Materials provided section start

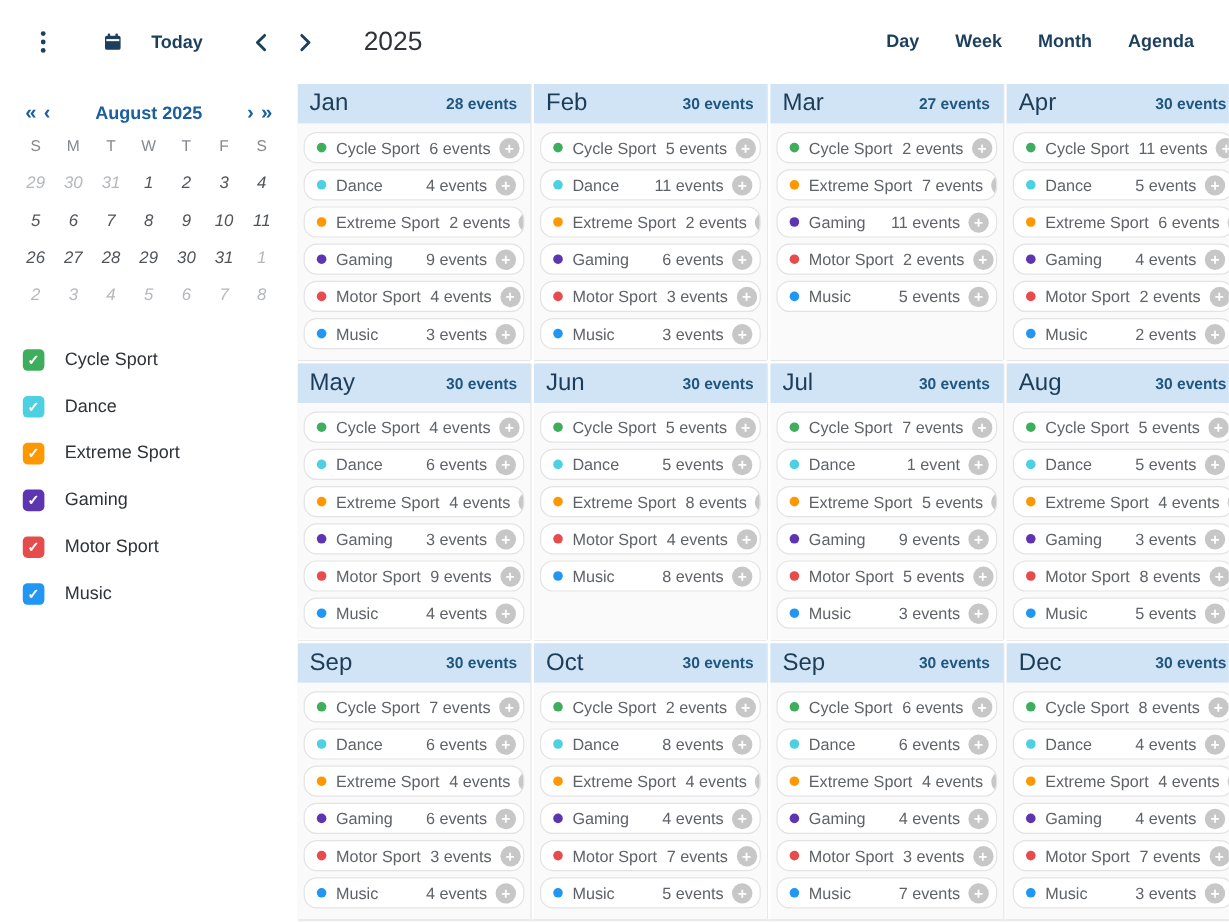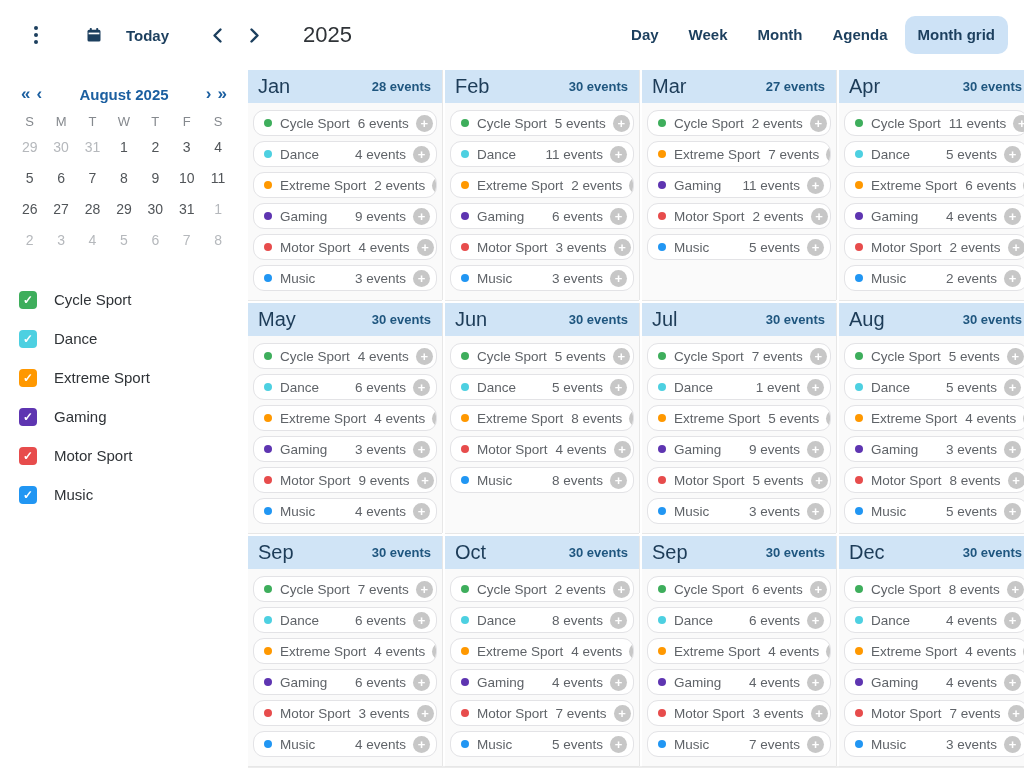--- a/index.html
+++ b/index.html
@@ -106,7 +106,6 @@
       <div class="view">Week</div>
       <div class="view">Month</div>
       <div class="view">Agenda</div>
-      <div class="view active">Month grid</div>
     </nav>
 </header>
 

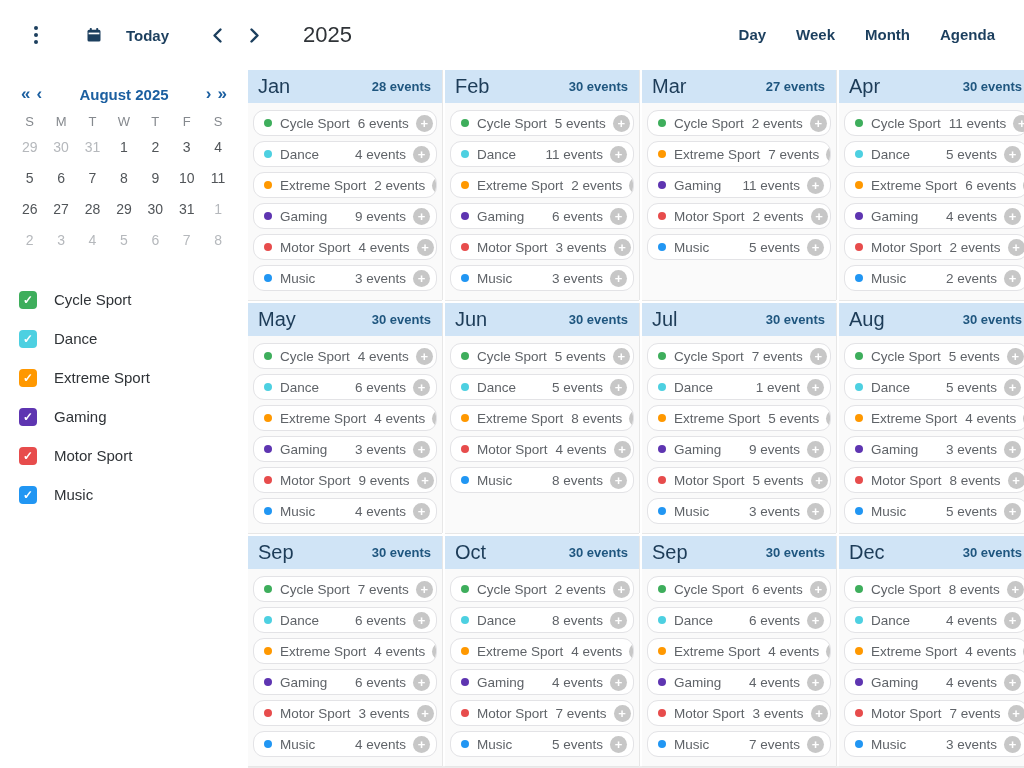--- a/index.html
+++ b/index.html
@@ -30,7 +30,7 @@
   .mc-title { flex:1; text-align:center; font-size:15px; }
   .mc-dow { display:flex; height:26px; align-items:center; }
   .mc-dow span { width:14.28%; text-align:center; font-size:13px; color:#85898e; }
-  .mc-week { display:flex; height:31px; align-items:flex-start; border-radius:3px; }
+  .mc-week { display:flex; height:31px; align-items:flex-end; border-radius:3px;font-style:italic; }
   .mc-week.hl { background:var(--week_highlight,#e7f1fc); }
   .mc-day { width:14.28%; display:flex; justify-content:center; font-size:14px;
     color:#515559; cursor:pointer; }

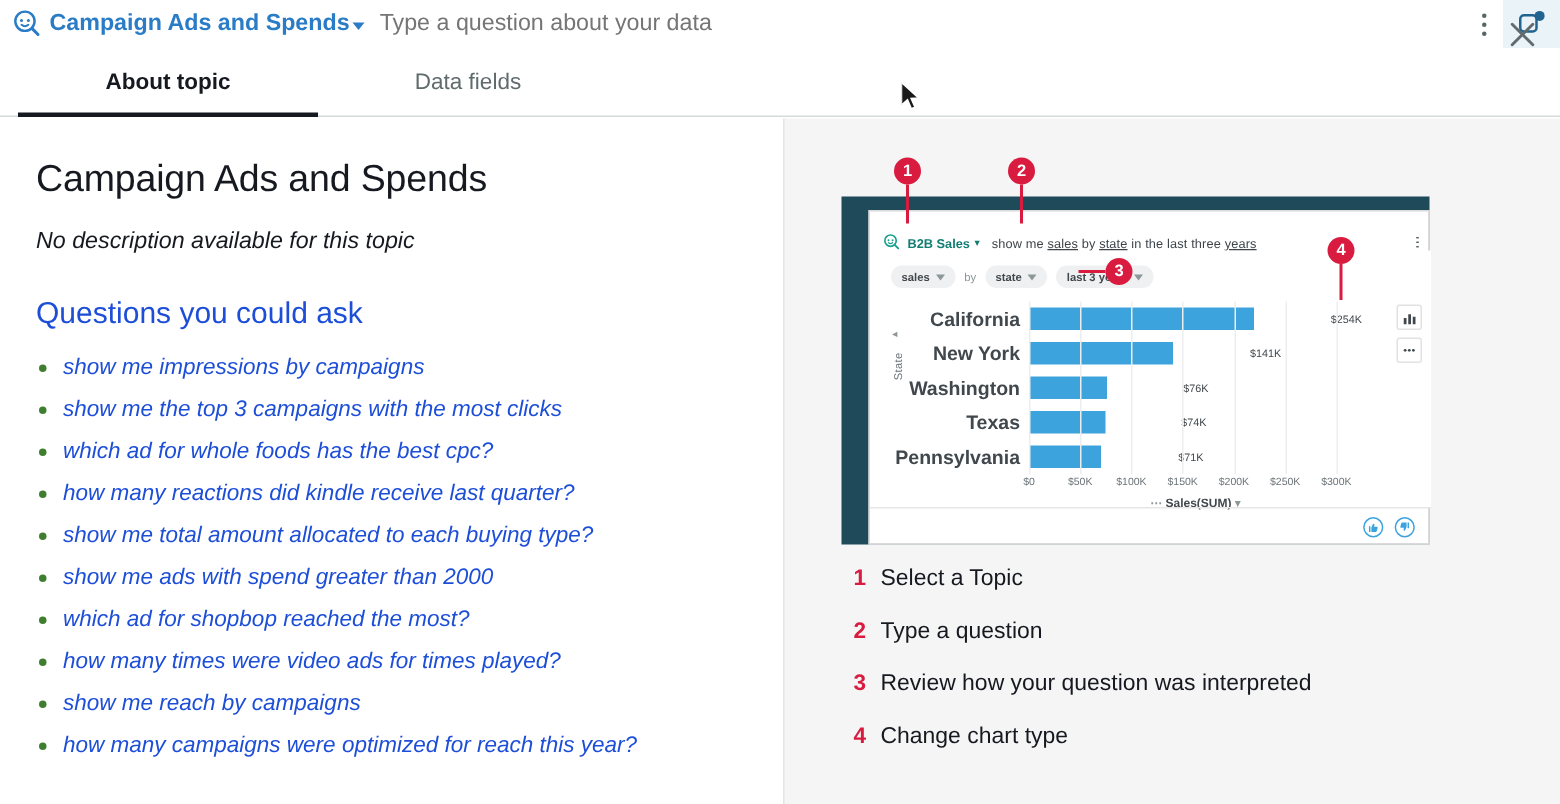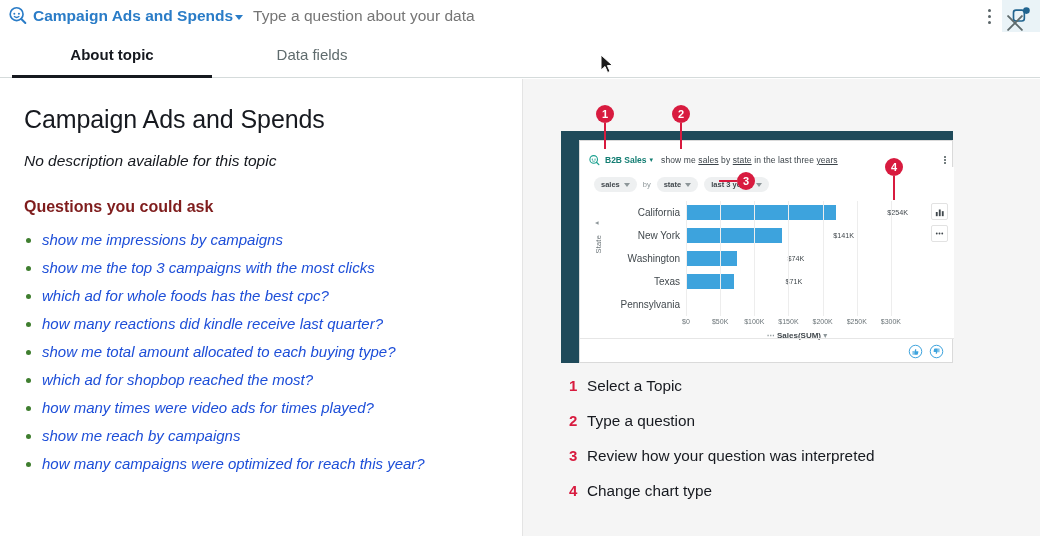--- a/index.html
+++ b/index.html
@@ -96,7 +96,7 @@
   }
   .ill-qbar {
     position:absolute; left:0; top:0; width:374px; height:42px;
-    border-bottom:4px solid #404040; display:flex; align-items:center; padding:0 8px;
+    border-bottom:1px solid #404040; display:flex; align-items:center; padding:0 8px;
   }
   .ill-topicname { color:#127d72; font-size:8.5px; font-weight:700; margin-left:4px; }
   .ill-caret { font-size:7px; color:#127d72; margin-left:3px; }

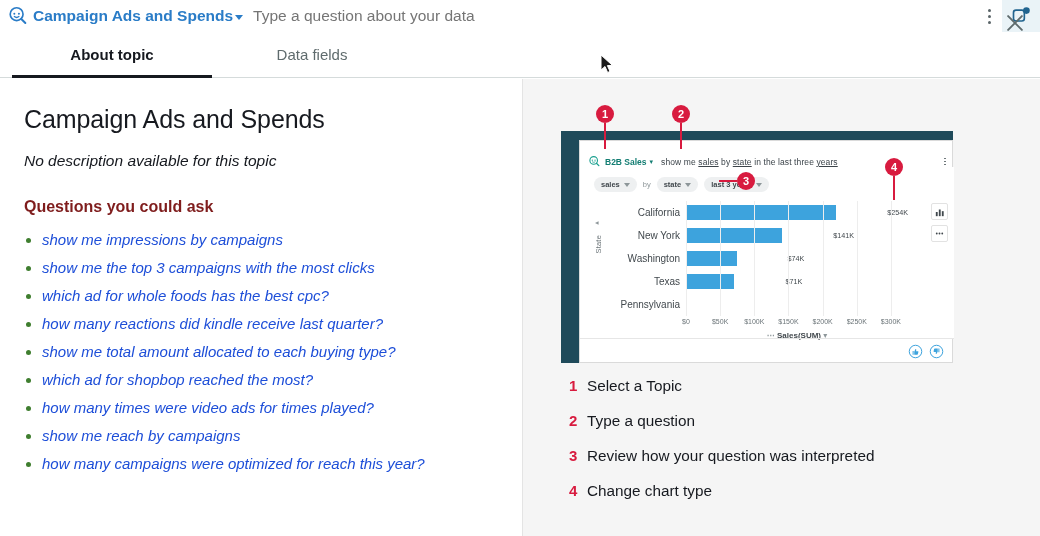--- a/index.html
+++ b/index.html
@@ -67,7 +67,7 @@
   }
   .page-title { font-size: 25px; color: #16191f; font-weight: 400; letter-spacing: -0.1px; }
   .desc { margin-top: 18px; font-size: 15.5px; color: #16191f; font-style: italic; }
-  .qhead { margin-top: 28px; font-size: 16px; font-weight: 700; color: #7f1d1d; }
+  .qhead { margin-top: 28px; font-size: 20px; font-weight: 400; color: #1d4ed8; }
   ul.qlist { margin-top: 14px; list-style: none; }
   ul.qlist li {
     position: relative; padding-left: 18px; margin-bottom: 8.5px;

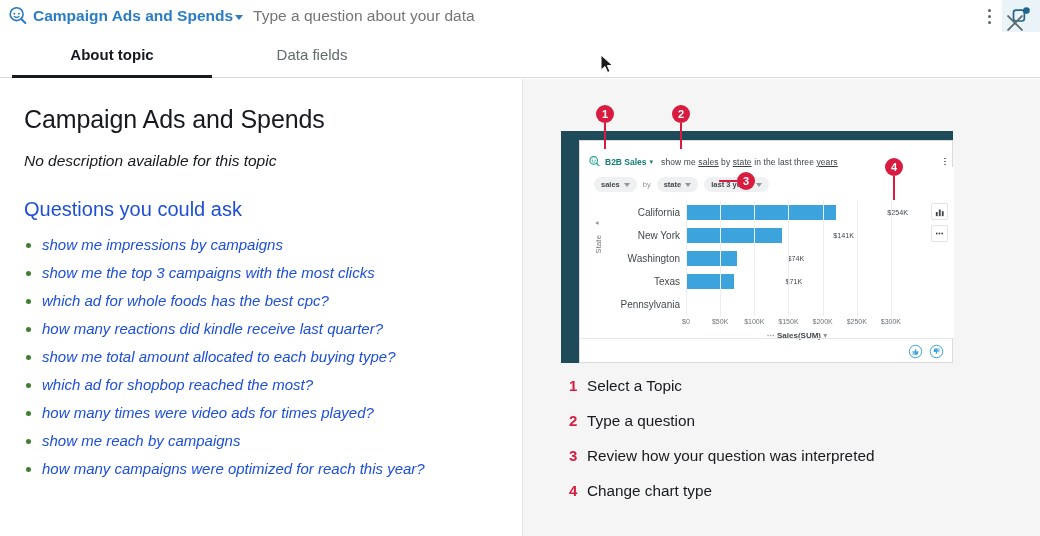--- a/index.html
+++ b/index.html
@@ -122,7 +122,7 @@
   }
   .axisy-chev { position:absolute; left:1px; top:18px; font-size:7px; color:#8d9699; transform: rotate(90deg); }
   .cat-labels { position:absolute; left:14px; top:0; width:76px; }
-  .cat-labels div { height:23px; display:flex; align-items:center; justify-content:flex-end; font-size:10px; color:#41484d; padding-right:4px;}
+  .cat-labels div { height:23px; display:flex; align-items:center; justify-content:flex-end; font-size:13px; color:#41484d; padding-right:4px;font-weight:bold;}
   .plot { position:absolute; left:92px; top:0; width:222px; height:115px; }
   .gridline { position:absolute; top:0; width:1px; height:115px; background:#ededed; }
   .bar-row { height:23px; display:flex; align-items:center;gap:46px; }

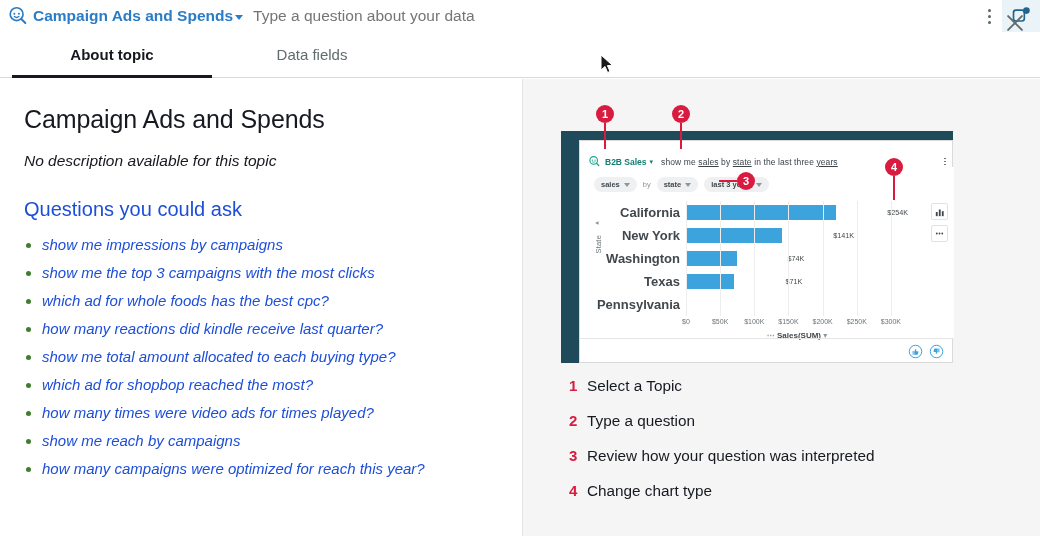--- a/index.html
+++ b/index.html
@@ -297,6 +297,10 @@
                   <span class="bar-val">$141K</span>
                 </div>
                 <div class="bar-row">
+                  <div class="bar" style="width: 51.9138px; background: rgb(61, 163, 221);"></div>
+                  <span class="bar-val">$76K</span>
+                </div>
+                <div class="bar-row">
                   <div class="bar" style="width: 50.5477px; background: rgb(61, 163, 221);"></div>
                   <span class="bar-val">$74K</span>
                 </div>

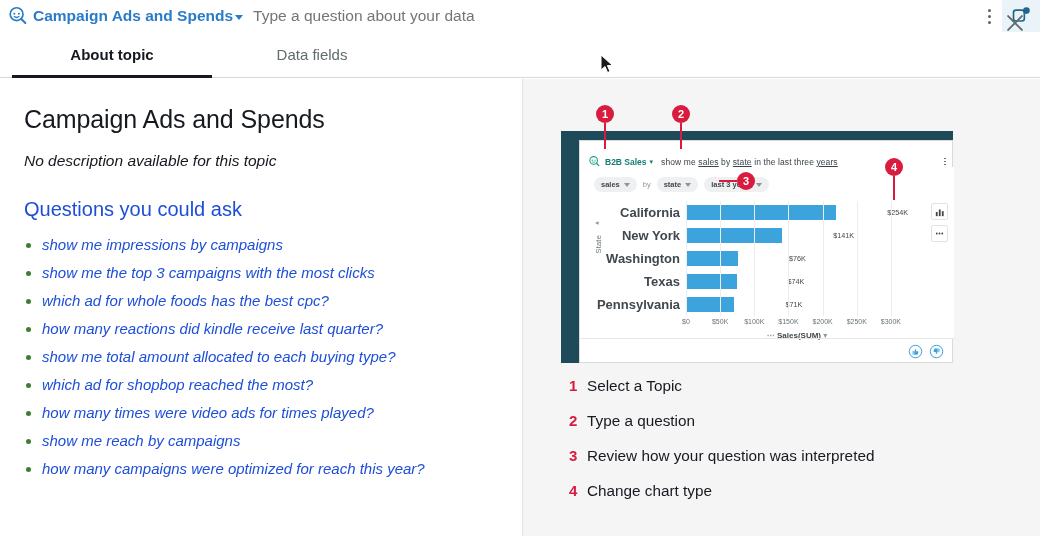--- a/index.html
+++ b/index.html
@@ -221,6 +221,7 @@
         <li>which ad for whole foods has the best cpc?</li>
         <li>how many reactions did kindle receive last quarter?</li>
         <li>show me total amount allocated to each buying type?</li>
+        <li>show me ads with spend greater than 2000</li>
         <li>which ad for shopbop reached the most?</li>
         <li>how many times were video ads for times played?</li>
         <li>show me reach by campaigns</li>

Materials provided section end

Task brief →
Each entry should be output word for word, with no pictures carried over.

Exercise output →
--- a/index.html
+++ b/index.html
@@ -106,7 +106,6 @@
       <div class="view">Week</div>
       <div class="view">Month</div>
       <div class="view">Agenda</div>
-      <div class="view active">Month grid</div>
     </nav>
 </header>
 

--- a/index.html
+++ b/index.html
@@ -30,7 +30,7 @@
   .mc-title { flex:1; text-align:center; font-size:15px; }
   .mc-dow { display:flex; height:26px; align-items:center; }
   .mc-dow span { width:14.28%; text-align:center; font-size:13px; color:#85898e; }
-  .mc-week { display:flex; height:31px; align-items:flex-start; border-radius:3px; }
+  .mc-week { display:flex; height:31px; align-items:flex-end; border-radius:3px;font-style:italic; }
   .mc-week.hl { background:var(--week_highlight,#e7f1fc); }
   .mc-day { width:14.28%; display:flex; justify-content:center; font-size:14px;
     color:#515559; cursor:pointer; }

--- a/index.html
+++ b/index.html
@@ -96,7 +96,7 @@
   }
   .ill-qbar {
     position:absolute; left:0; top:0; width:374px; height:42px;
-    border-bottom:4px solid #404040; display:flex; align-items:center; padding:0 8px;
+    border-bottom:1px solid #404040; display:flex; align-items:center; padding:0 8px;
   }
   .ill-topicname { color:#127d72; font-size:8.5px; font-weight:700; margin-left:4px; }
   .ill-caret { font-size:7px; color:#127d72; margin-left:3px; }

--- a/index.html
+++ b/index.html
@@ -67,7 +67,7 @@
   }
   .page-title { font-size: 25px; color: #16191f; font-weight: 400; letter-spacing: -0.1px; }
   .desc { margin-top: 18px; font-size: 15.5px; color: #16191f; font-style: italic; }
-  .qhead { margin-top: 28px; font-size: 16px; font-weight: 700; color: #7f1d1d; }
+  .qhead { margin-top: 28px; font-size: 20px; font-weight: 400; color: #1d4ed8; }
   ul.qlist { margin-top: 14px; list-style: none; }
   ul.qlist li {
     position: relative; padding-left: 18px; margin-bottom: 8.5px;

--- a/index.html
+++ b/index.html
@@ -122,7 +122,7 @@
   }
   .axisy-chev { position:absolute; left:1px; top:18px; font-size:7px; color:#8d9699; transform: rotate(90deg); }
   .cat-labels { position:absolute; left:14px; top:0; width:76px; }
-  .cat-labels div { height:23px; display:flex; align-items:center; justify-content:flex-end; font-size:10px; color:#41484d; padding-right:4px;}
+  .cat-labels div { height:23px; display:flex; align-items:center; justify-content:flex-end; font-size:13px; color:#41484d; padding-right:4px;font-weight:bold;}
   .plot { position:absolute; left:92px; top:0; width:222px; height:115px; }
   .gridline { position:absolute; top:0; width:1px; height:115px; background:#ededed; }
   .bar-row { height:23px; display:flex; align-items:center;gap:46px; }

--- a/index.html
+++ b/index.html
@@ -297,6 +297,10 @@
                   <span class="bar-val">$141K</span>
                 </div>
                 <div class="bar-row">
+                  <div class="bar" style="width: 51.9138px; background: rgb(61, 163, 221);"></div>
+                  <span class="bar-val">$76K</span>
+                </div>
+                <div class="bar-row">
                   <div class="bar" style="width: 50.5477px; background: rgb(61, 163, 221);"></div>
                   <span class="bar-val">$74K</span>
                 </div>

--- a/index.html
+++ b/index.html
@@ -221,6 +221,7 @@
         <li>which ad for whole foods has the best cpc?</li>
         <li>how many reactions did kindle receive last quarter?</li>
         <li>show me total amount allocated to each buying type?</li>
+        <li>show me ads with spend greater than 2000</li>
         <li>which ad for shopbop reached the most?</li>
         <li>how many times were video ads for times played?</li>
         <li>show me reach by campaigns</li>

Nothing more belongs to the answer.